Why you should never map(parseInt)

lucis profile image Lucis ・2 min read

I've just caught this simple bug in a code I'm building right on the browser's editor (simple things, no typechecking) and now I remember it's not the first time I've learned this the hard way.

const someStringMaybe = ['08', '10']
const myInts = someStringMaybe.map(parseInt)

That looks neat and simple, but there's an underlying problem that may take you a couple of minutes to get it, specially if it has been a long time since you've dealt with parseInt and numbers stuff with Javascript.

Of course, you probably will chain that array with other operations and, in the end, realize it's broken. Than you realize the reason:

-> myInts
[8, Nan]

If you're familiar with parseInt you will know that parseInt('10') === 10, but, what happened?

By now, an experienced JS programmer should've realized what went wrong, but this could be a real pain for beginners. Yes, parseInt works fine converting string-numbers to numbers but it actually supports base conversion, and it receives a second parameter, as you can see in the docs.

The problems happens because Array.map will always pass 3 arguments: the current value, the index, and the original array. When a function only accepts one argument, the other two are "discarded".
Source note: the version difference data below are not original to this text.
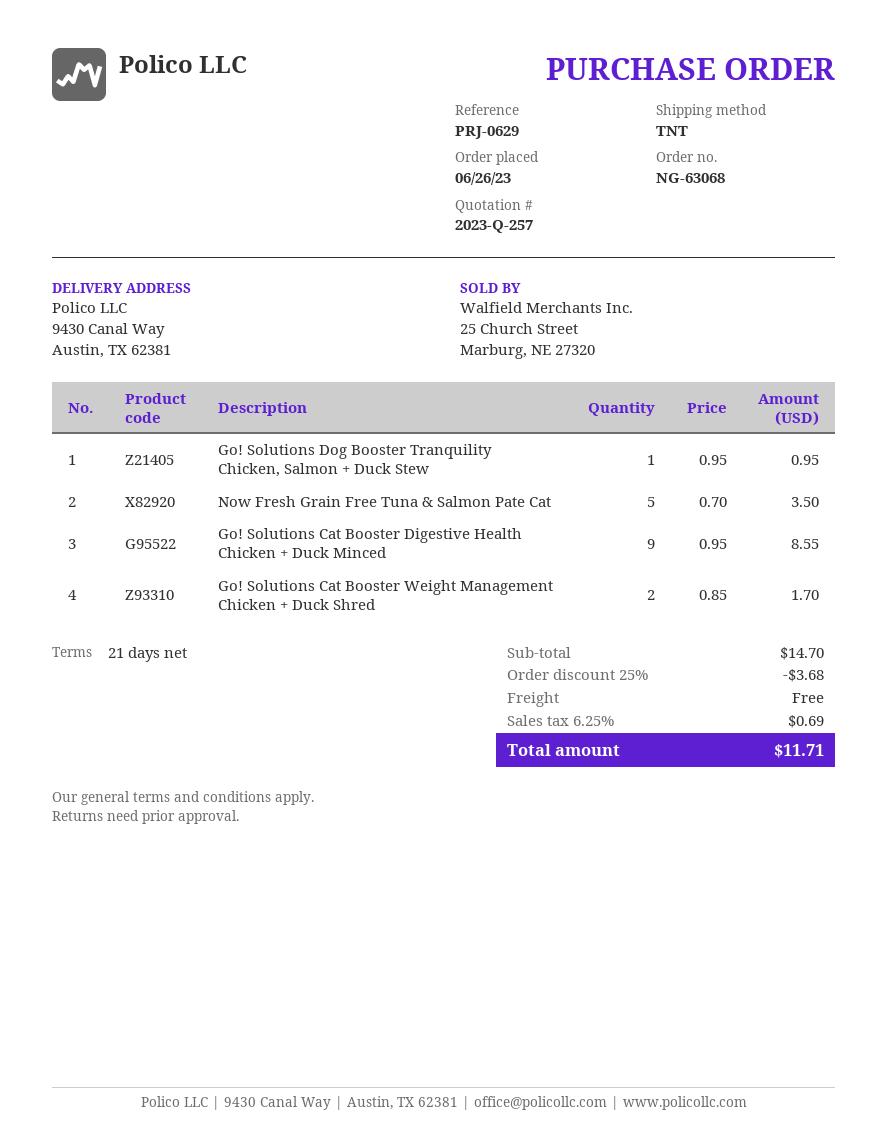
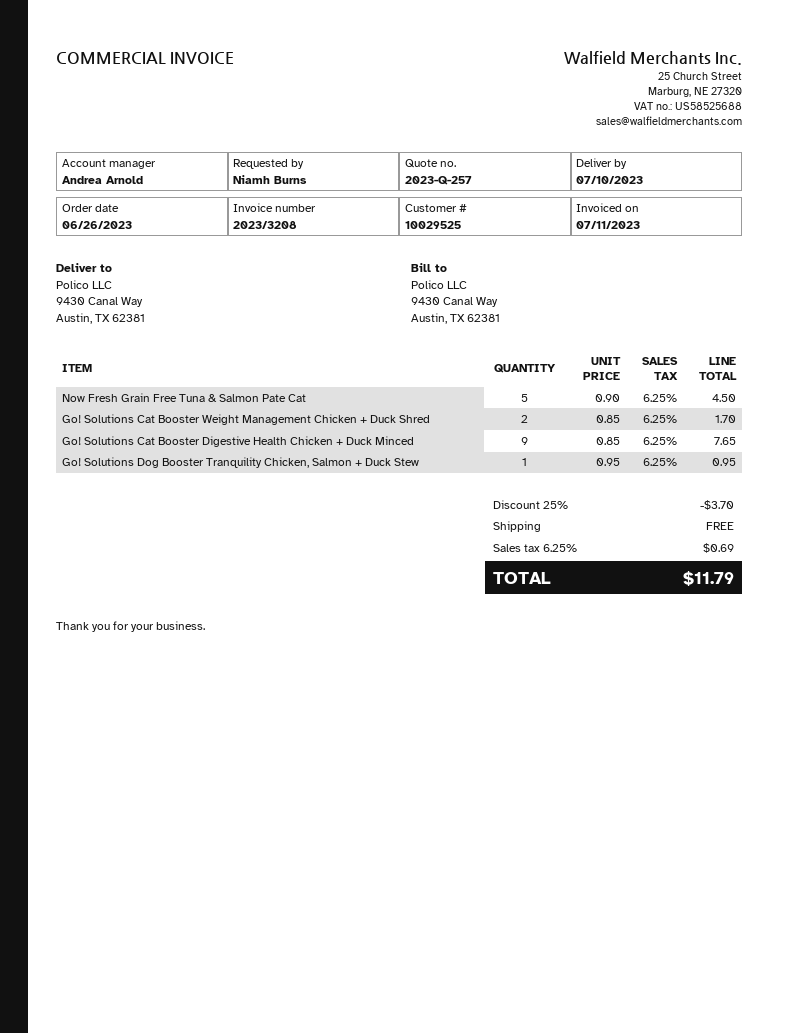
Now Fresh Grain Free Tuna & Salmon Pate Cat: 5 x 0.70 = 3.50 -> 5 x 0.90 = 4.50
Go! Solutions Cat Booster Digestive Health Chicken + Duck Minced: 9 x 0.95 = 8.55 -> 9 x 0.85 = 7.65
discount: 25% = 3.68 -> 25% = 3.70
total: 11.71 -> 11.79

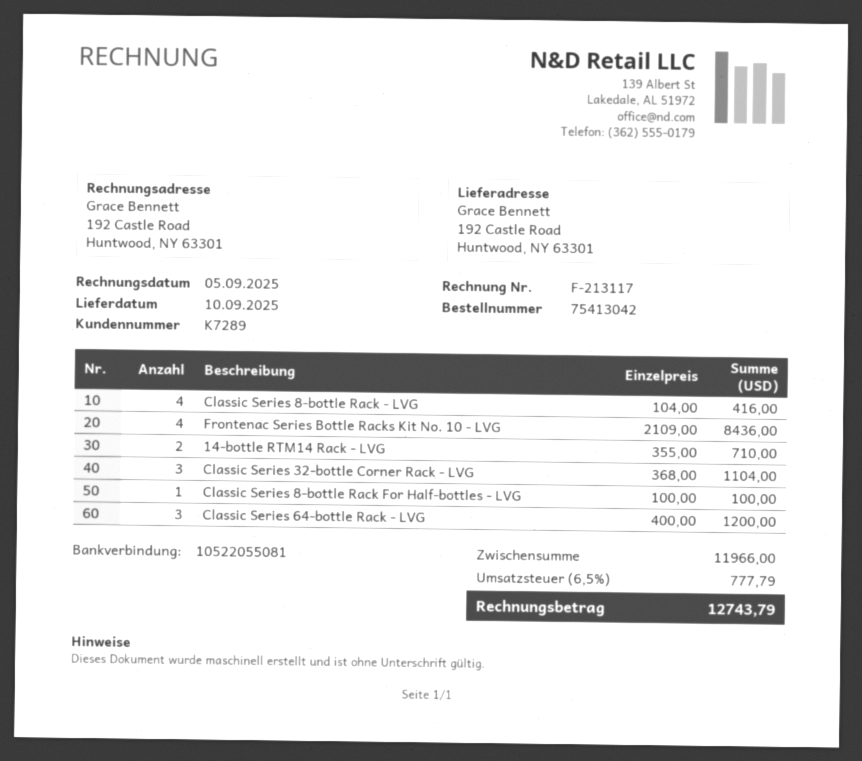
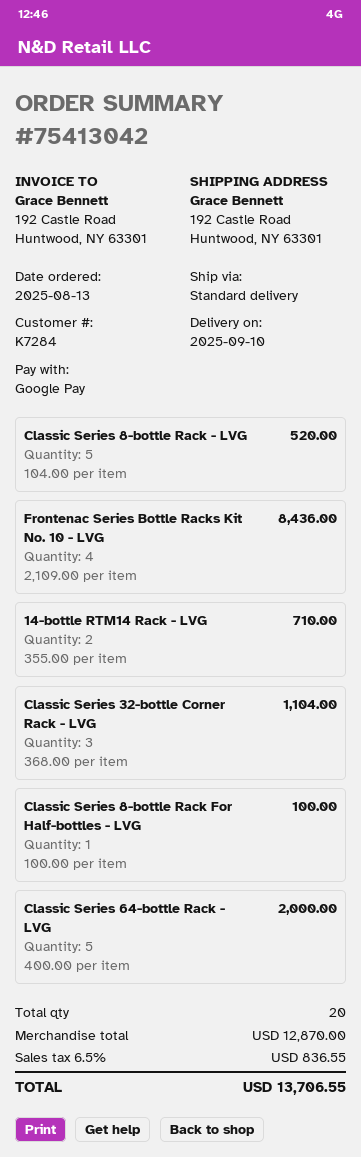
customer number: K7289 -> K7284
Classic Series 8-bottle Rack - LVG: 4 x 104.00 = 416.00 -> 5 x 104.00 = 520.00
Classic Series 64-bottle Rack - LVG: 3 x 400.00 = 1200.00 -> 5 x 400.00 = 2000.00
subtotal: 11966.00 -> 12870.00
tax: 6.5% = 777.79 -> 6.5% = 836.55
total: 12743.79 -> 13706.55

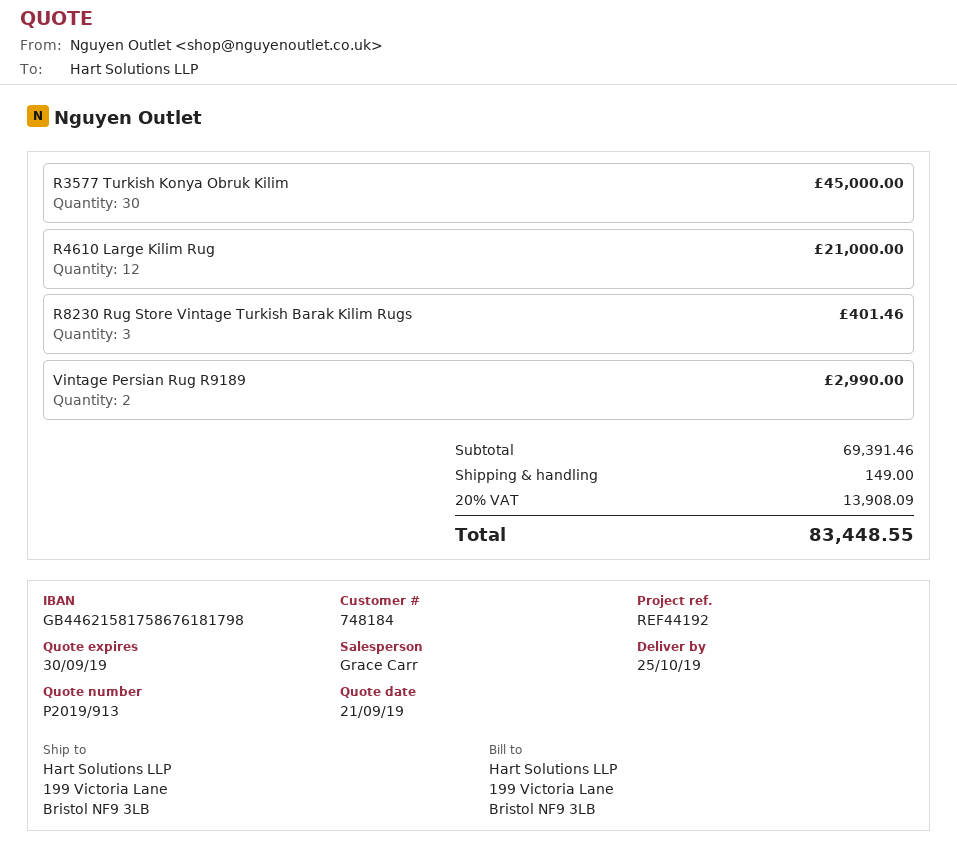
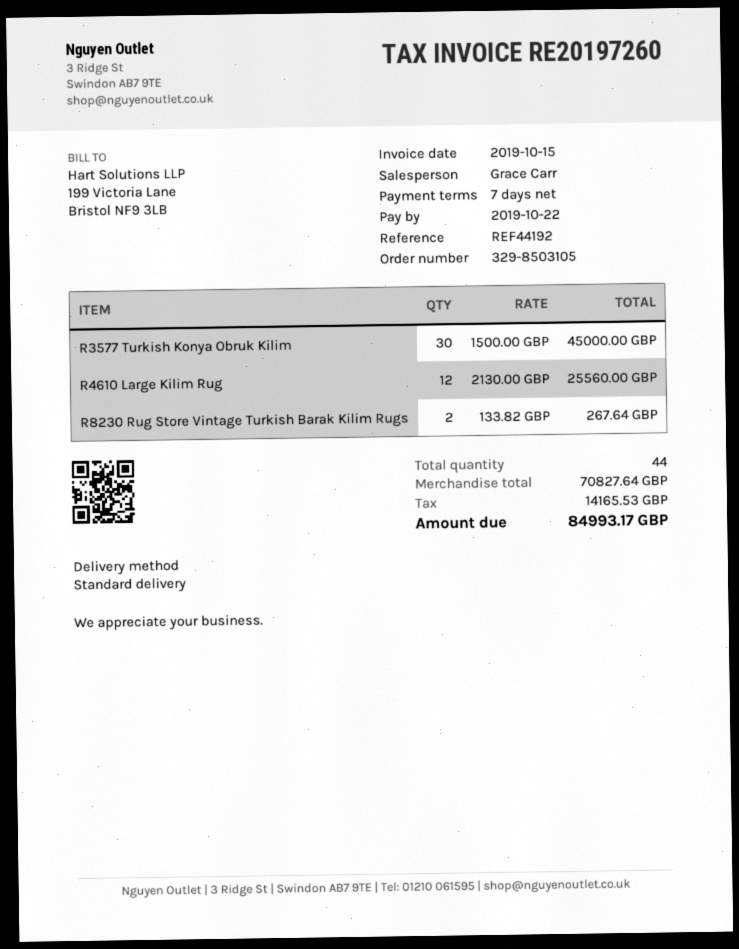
R4610 Large Kilim Rug: 12 for 21000.00 -> 12 for 25560.00
R8230 Rug Store Vintage Turkish Barak Kilim Rugs: 3 for 401.46 -> 2 for 267.64
Vintage Persian Rug R9189: 2 for 2990.00 -> none
subtotal: 69391.46 -> 70827.64
shipping: 149.00 -> none
tax: 13908.09 -> 14165.53
total: 83448.55 -> 84993.17

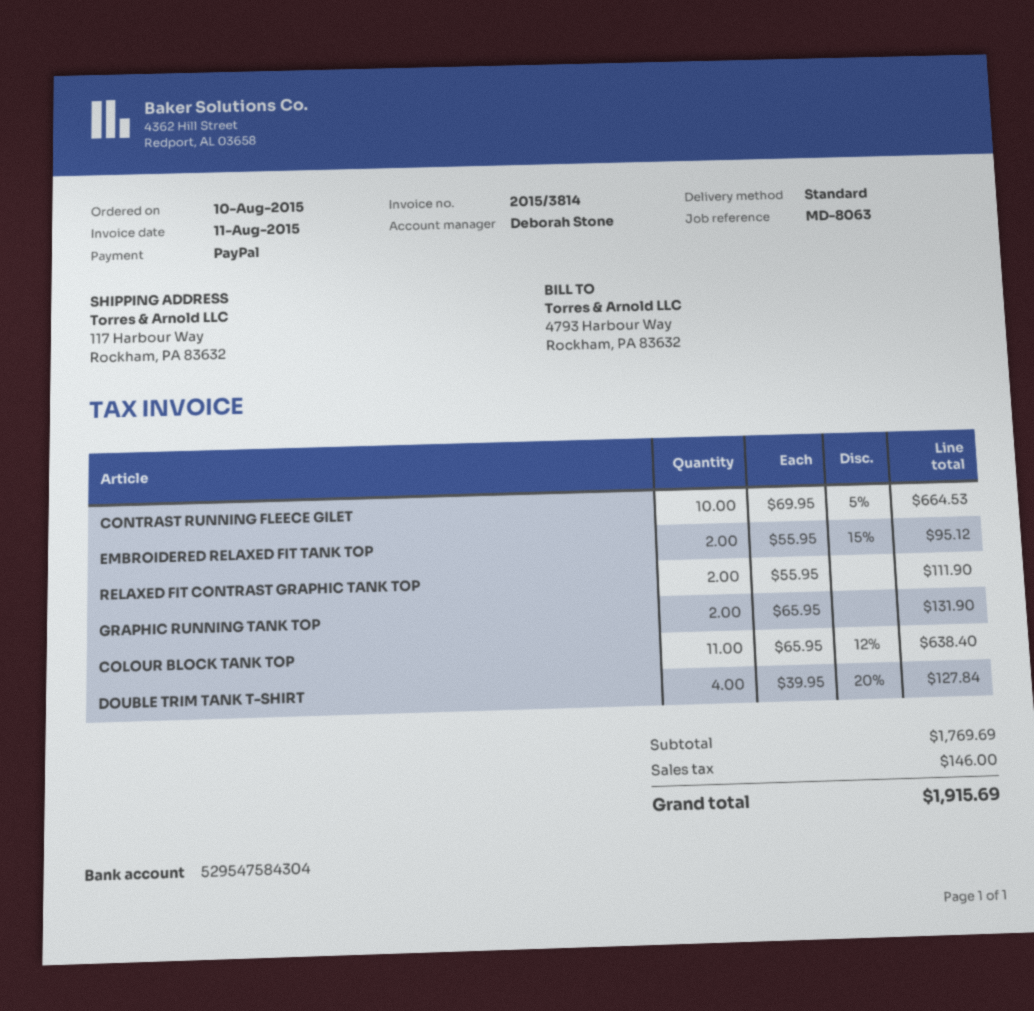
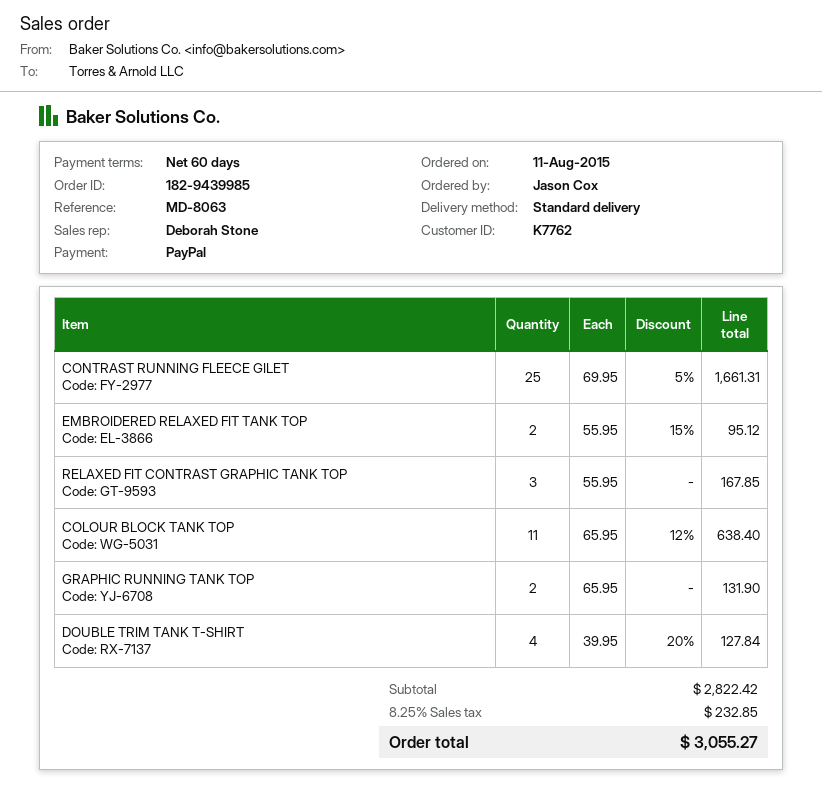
order date: 2015-08-10 -> 2015-08-11
CONTRAST RUNNING FLEECE GILET: 10 x 69.95 - 5% = 664.53 -> 25 x 69.95 - 5% = 1661.31
RELAXED FIT CONTRAST GRAPHIC TANK TOP: 2 x 55.95 = 111.90 -> 3 x 55.95 = 167.85
subtotal: 1769.69 -> 2822.42
tax: 146.00 -> 232.85
total: 1915.69 -> 3055.27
-> someStringMaybe.map(console.log)
   '08' 0 ["08", "10"]
   '10' 1 ["08", "10"]

When you map(parseInt) directly, the index will be interpreted as the base and wild math-things will happen.

The solution:

const myInts = someStringMaybe.map(str => parseInt(str, 10))

(it works without the 10, but it's recommended to always make the base clear for future readers, and also preventing the original problem.)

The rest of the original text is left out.